Institute for War and Peace Reporting | Giving Voice, Driving Change

A Dangerous Trade

Once protected by Saddam's regime, prostitutes now fear for their lives.
By Basim al-Sharie
Salima Jabar dresses as a peasant when she goes to the market near Baghdad Gate to sell produce. But the prices she charges for fruits and vegetables are shockingly high.



A kilogramme of tomatoes goes costs 20,000 dinars (about 13 US dollars) she told this reporter. "A kilo of apples," she said cooly, "goes for 25,000."



She then turned towards three young women, aged 18 to 25, who work with her at the market. The produce is her cover, and they are her actual product.



It’s not known how many prostitutes work in Baghdad or how many have been killed or threatened. But prostitutes, community leaders and police reported that prostitution has significantly changed in the capital. Once an open secret, the business is now run as an underground operation.



Jabar, a 50-year-old madam who has worked as a prostitute for a decade, has not always run her ring covertly.



During Saddam's time, she said, she and her women serviced - and were protected by - Ba'athists. She described it as "a paradise. We played with money".



Today, the fees have significantly declined and the threats have risen. The deteriorating security situation and the increasing power of Islamists have forced Jabar and other prostitutes to move their businesses from areas like Kamalia and Abu Ghraib outside of Baghdad to busy residential neighbourhoods, particularly the Baghdad Gate area.



In one day during the Saddam era, prostitutes, she said, could rake in as much as 700 dollars, but now they struggle to earn 100 dollars for seven customers, because security is poor and incomes have declined.

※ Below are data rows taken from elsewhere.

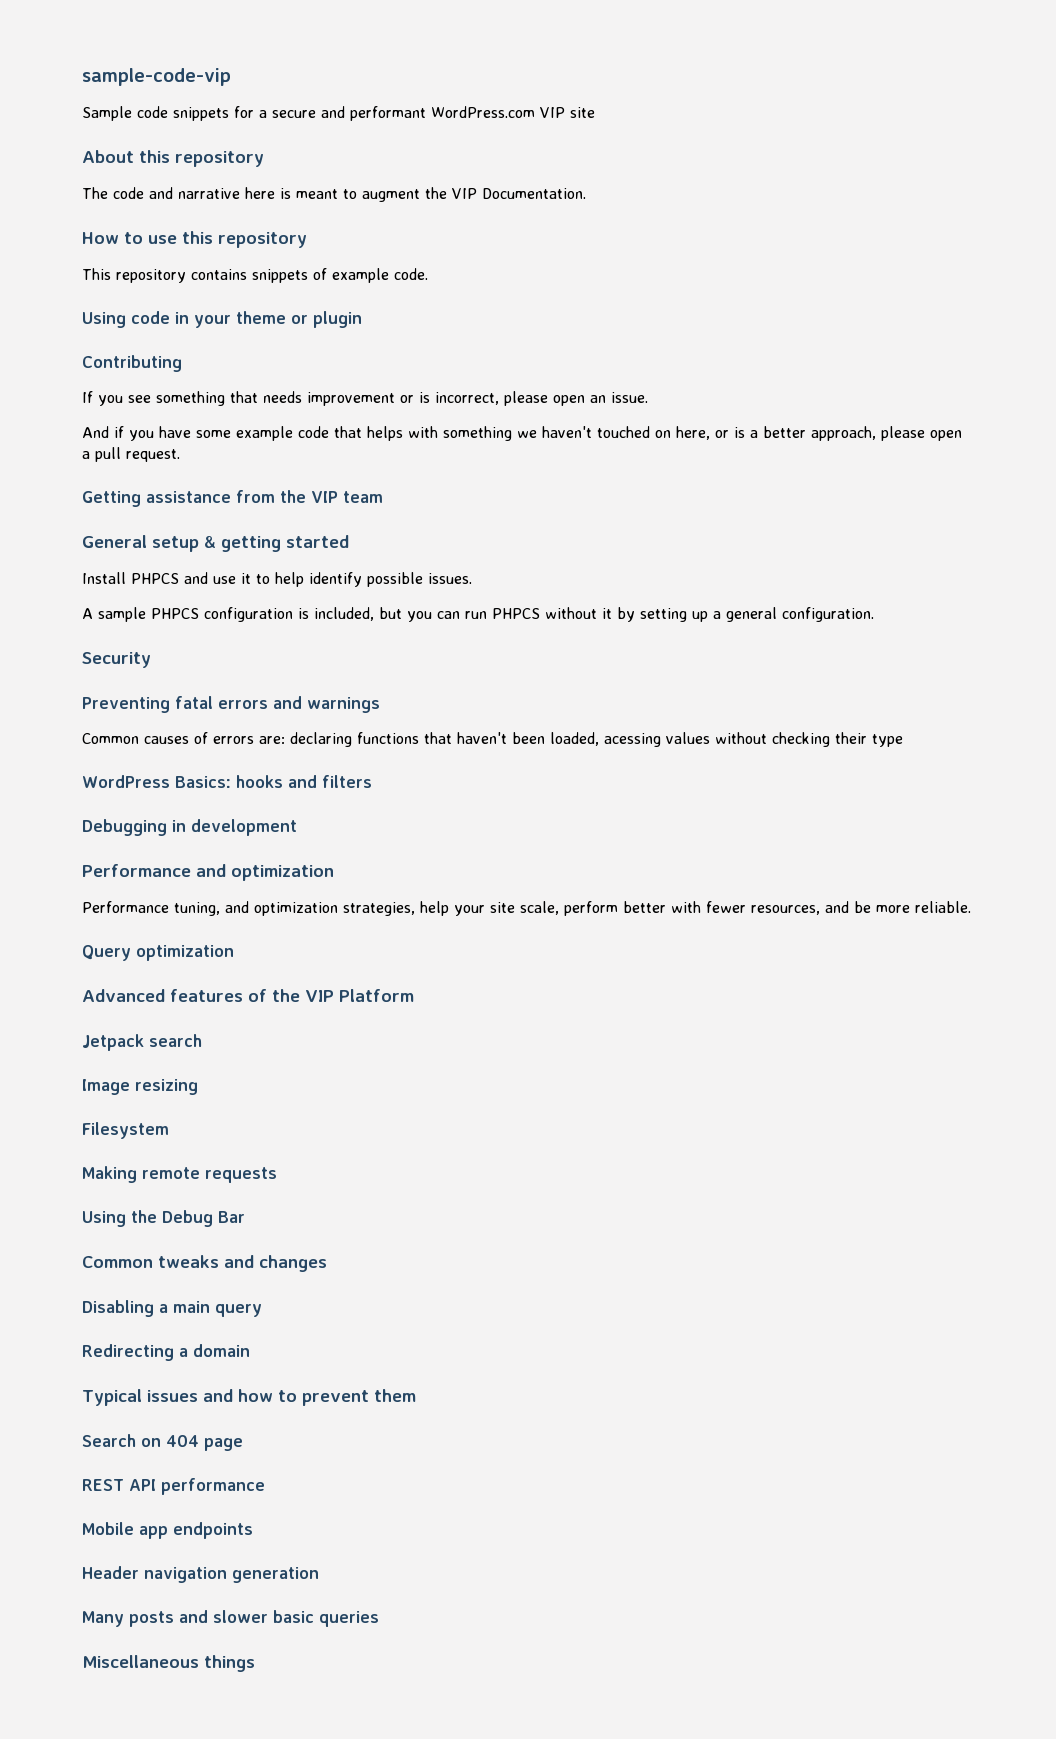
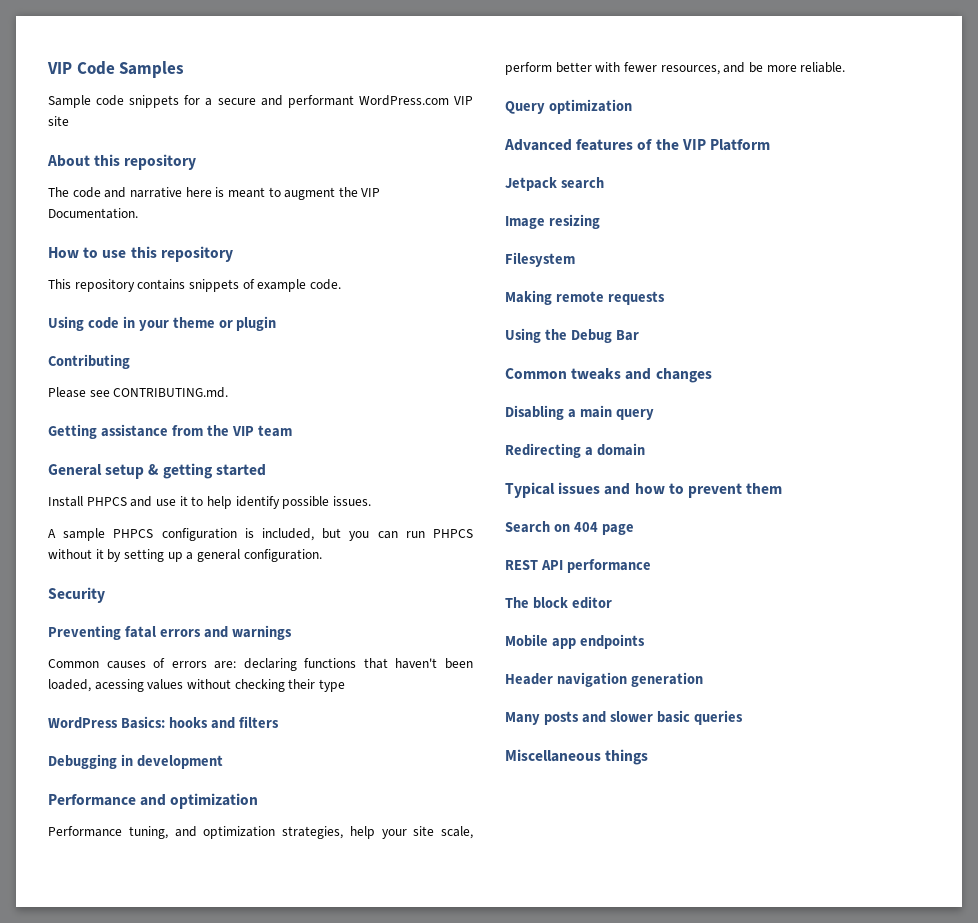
[82,68,231,86] sample-code-vip -> [47,61,185,78] VIP Code Samples
[82,391,648,406] [82,426,962,441] [82,447,180,462] If you see something that needs improvement or is incorrect, please open an issue. // And if you have some example code that helps with something we haven't touched on here, or is a better approach, please open a pull request. -> [48,387,229,398] Please see CONTRIBUTING.md.
(265, 1486) none -> [505,596,612,609] // The block editor

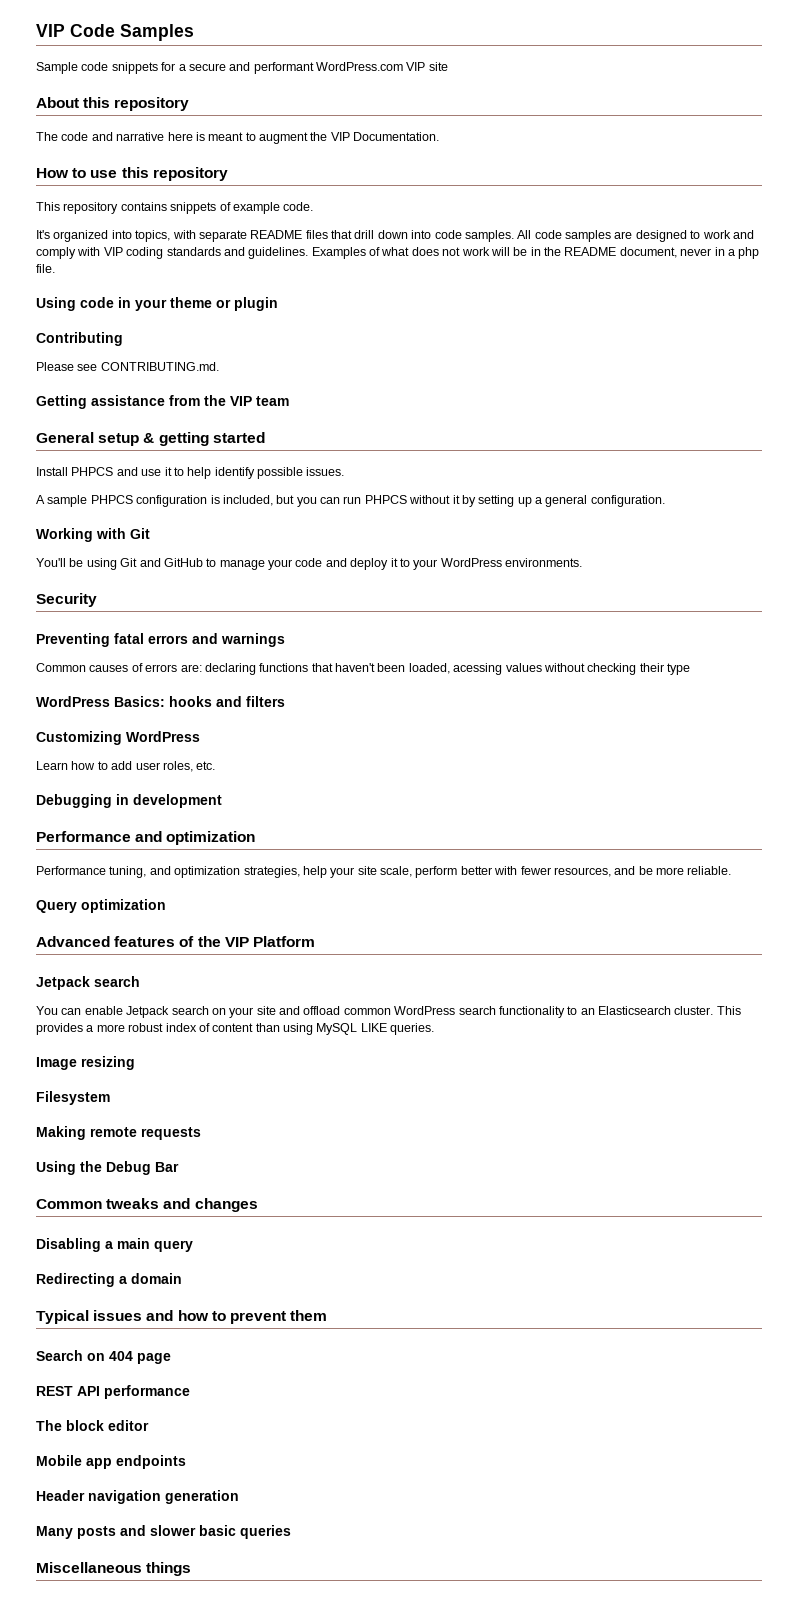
(341, 284) none -> [36,230,754,242] [36,247,760,259] [36,264,55,273] // It's organized into topics, with separate README files that drill down into code samples. All code samples are designed to work and comply with VIP coding standards and guidelines. Examples of what does not work will be in the README document, never in a php file.
(322, 555) none -> [36,528,150,542] [36,558,582,570] // Working with Git // You'll be using Git and GitHub to manage your code and deploy it to your WordPress environments.
(279, 722) none -> [36,731,200,745] [36,761,216,772] // Customizing WordPress // Learn how to add user roles, etc.
(604, 183) none -> [36,1006,741,1018] [36,1023,435,1035] // You can enable Jetpack search on your site and offload common WordPress search functionality to an Elasticsearch cluster. This provides a more robust index of content than using MySQL LIKE queries.

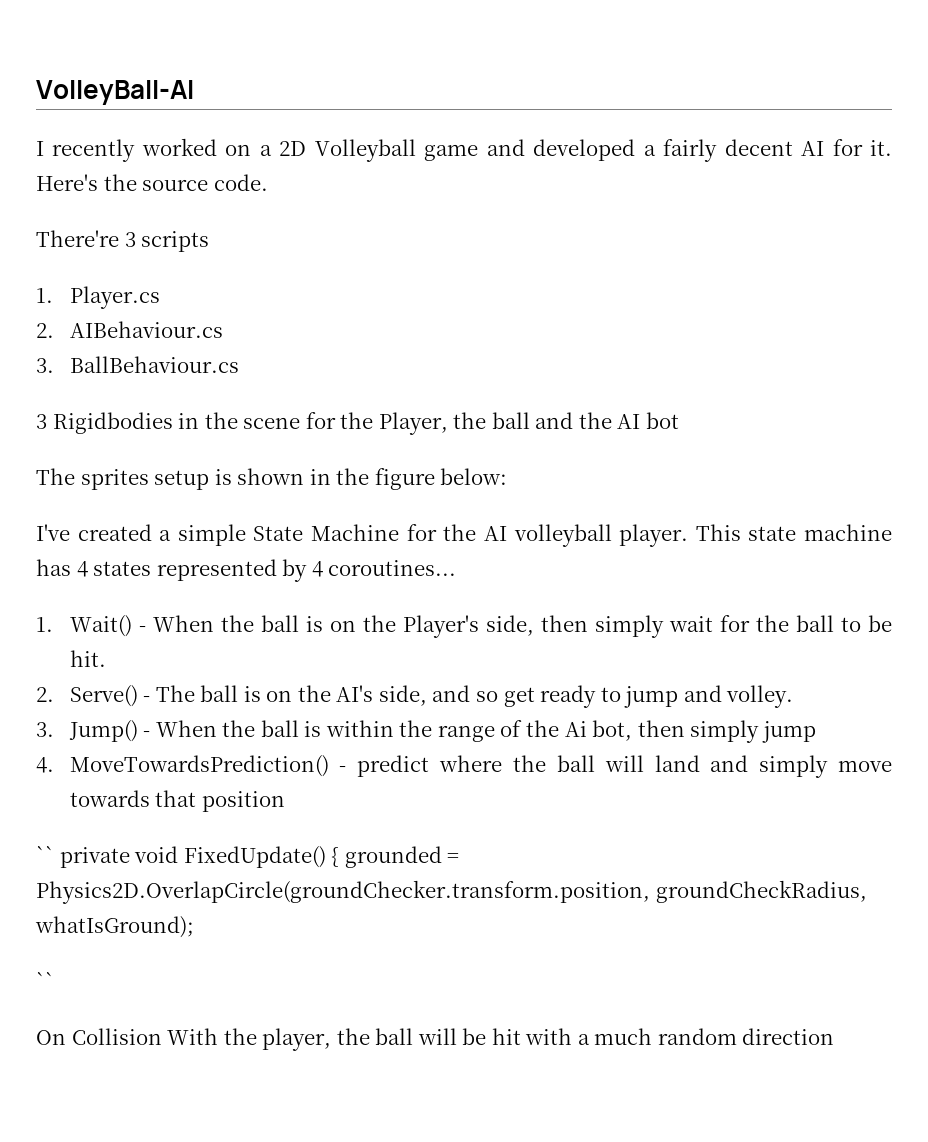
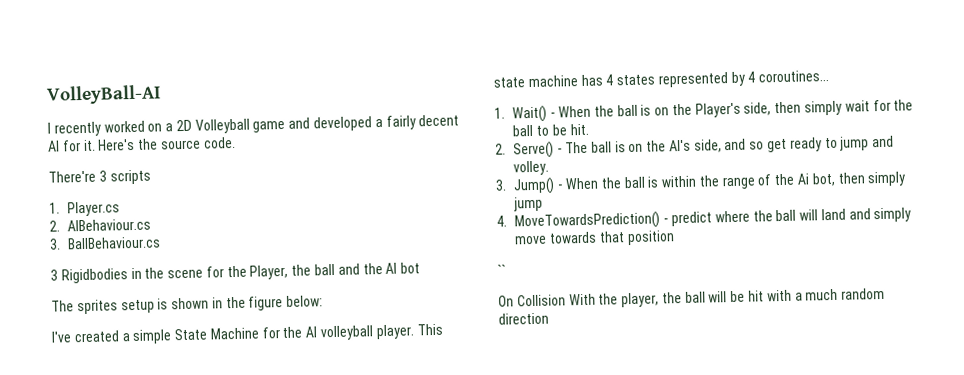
[36,846,460,868] [36,880,867,904] [35,916,194,938] // `` private void FixedUpdate() { grounded = Physics2D.OverlapCircle(groundChecker.transform.position, groundCheckRadius, whatIsGround); -> (675, 238) none

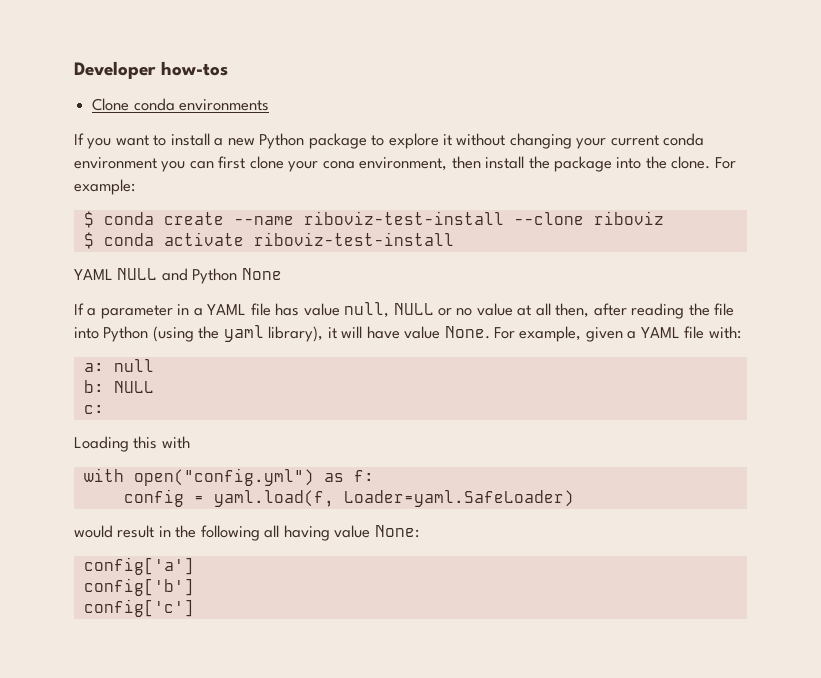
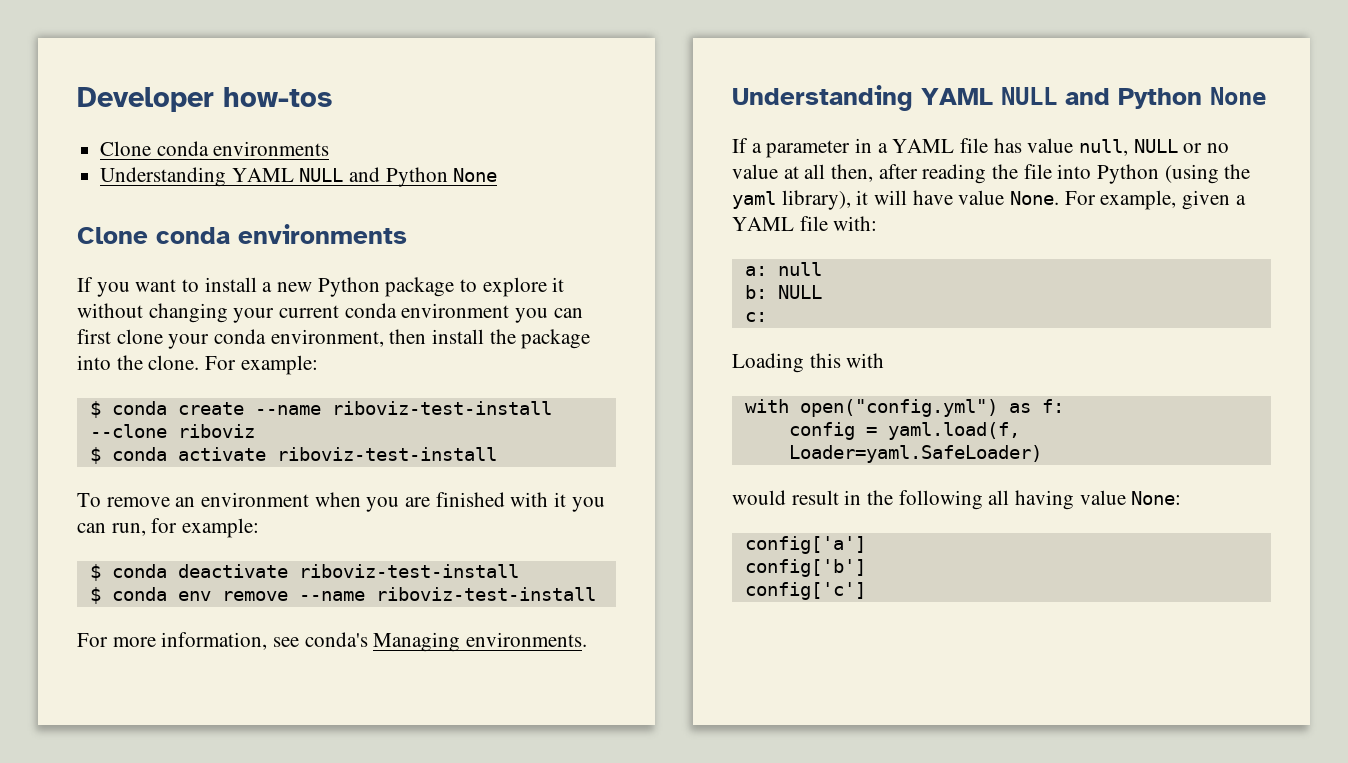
(270, 105) none -> [100,167,498,187] [77,224,407,244] // Understanding YAML NULL and Python None // Clone conda environments
[322,161,355,169] cona -> [214,329,267,344] conda
(454, 239) none -> [77,492,605,512] [77,518,260,538] [89,564,519,581] [89,587,596,604] [77,632,588,652] [732,85,913,111] To remove an environment when you are finished with it you can run, for example: // $ conda deactivate riboviz-test-install // $ conda env remove --name riboviz-test-install // For more information, see conda's Managing environments. // Understanding

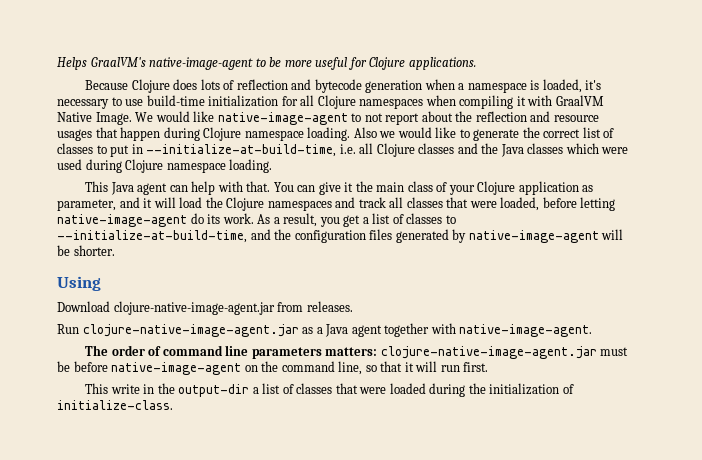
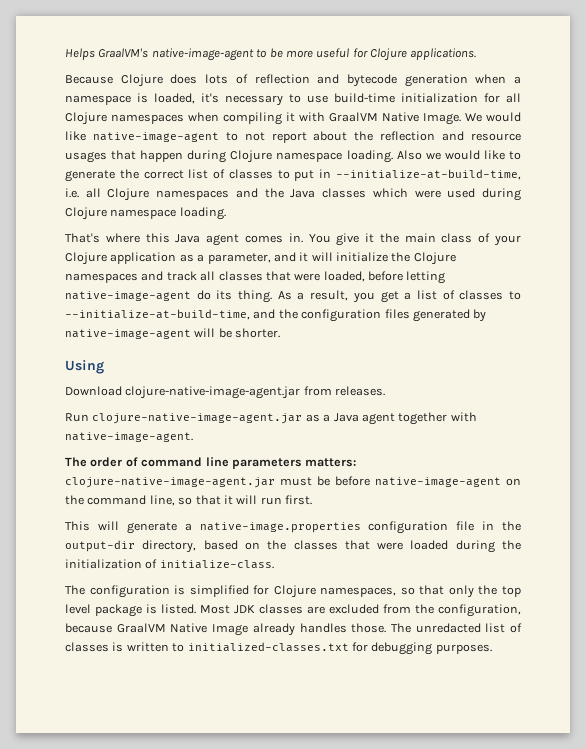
[418,143,455,154] classes -> [156,190,230,200] namespaces
[85,181,316,195] This Java agent can help with that. You can -> [65,233,331,246] That's where this Java agent comes in. You
(594, 188) none -> [197,254,205,262] a
[179,197,203,208] load -> [336,252,388,262] initialize
[222,213,254,224] work. -> [238,290,273,303] thing.
[110,383,294,397] write in the output-dir a list of -> [97,521,521,534] [65,540,287,553] will generate a native-image.properties configuration file in the output-dir directory, based on the
(173, 405) none -> [65,585,521,598] [65,604,521,617] [65,623,522,636] [65,642,492,655] // The configuration is simplified for Clojure namespaces, so that only the top level package is listed. Most JDK classes are excluded from the configuration, because GraalVM Native Image already handles those. The unredacted list of classes is written to initialized-classes.txt for debugging purposes.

The "most beautiful", she said, sought opportunities in the Gulf and Syria because they can make more money or at least work under safer conditions.



Jabar left the Kamalia area after she received two death threats and heard about other prostitutes being killed. She still fears that an Islamist will kill her or one of her women.



"They regard themselves as God," she said. "They have no mercy."



A source in the ministry of justice who asked to remain anonymous said the government is not investigating the killing of prostitutes. He said that authorities believe fundamentalist groups and militias are threatening prostitutes but officials are unwilling to confront them about the issue.



Omar Jasim, a 45-year-old police officer who patrols the Baghdad Gate area, said he and his colleagues "knew all of the prostitutes in every area" under Saddam.



He is aware that prostitutes, under threat from Islamists, now pose as vegetable sellers or day labourers. But he does not track them, arguing that police have bigger problems. "We protect ourselves rather than going after prostitutes," he said.



He and others expressed concern that by moving into residential areas, pimps are introducing women desperate to make some money to the trade.



A ministry of labour report released in July estimated that 58 per cent of Iraq's population is female, and that women have had to carry heavy financial burdens as a result. Iraq's male population began declining during the Iran-Iraq war in the 1980s and has continued due to fighting and terrorism.



Even women from respectable families are turning to prostitution, according to Suad Khalaf, a 30-year-old social worker in Baghdad. "The social structure is crumbling" under war and worsening economic conditions, she said.



Fadhila Jasim, 45, has been a prostitute for 18 years. She works in the Battaween region in downtown Baghdad, a slum known for its gangs and prostitutes since Saddam’s rule.



She said some women today have no choice but to sell their bodies.



"They will either die of hunger or become prostitutes," she said.



She tries to protect herself by relying on a small circle of clients whom she trusts and usually goes to their homes rather than brothels or hotels. She refuses new clients, even if they are recommended by current customers.



Opinions vary on how to address prostitution, which many fear will only increase if Iraq does not stabilise.



Khalaf argued that the government should allow polygamy so that women have providers, with men who marry two widows provided a state benefits.



Najih al-Kanani, a sheikh with the Shia al-Ansari mosque in Baghdad's al-Huriyah neighbourhood, argued that if women became more religious they would not become prostitutes, saying that he has had some success in persuading the latter to lead more respectable lives. "We were able to guide many prostitutes to the right path," he said.



At the other extreme, Sufian Sa'ad, a 28-year-old lawyer who is concerned about the safety of prostitutes in Iraq, said prostitution should be legalised as was the case under the monarchy in the early part of the last century. He argued that this is safer because prostitutes are checked for diseases. "They are human beings, not animals," he said. "They have rights."



Basim al-Sharie is an IWPR trainee journalist in Baghdad.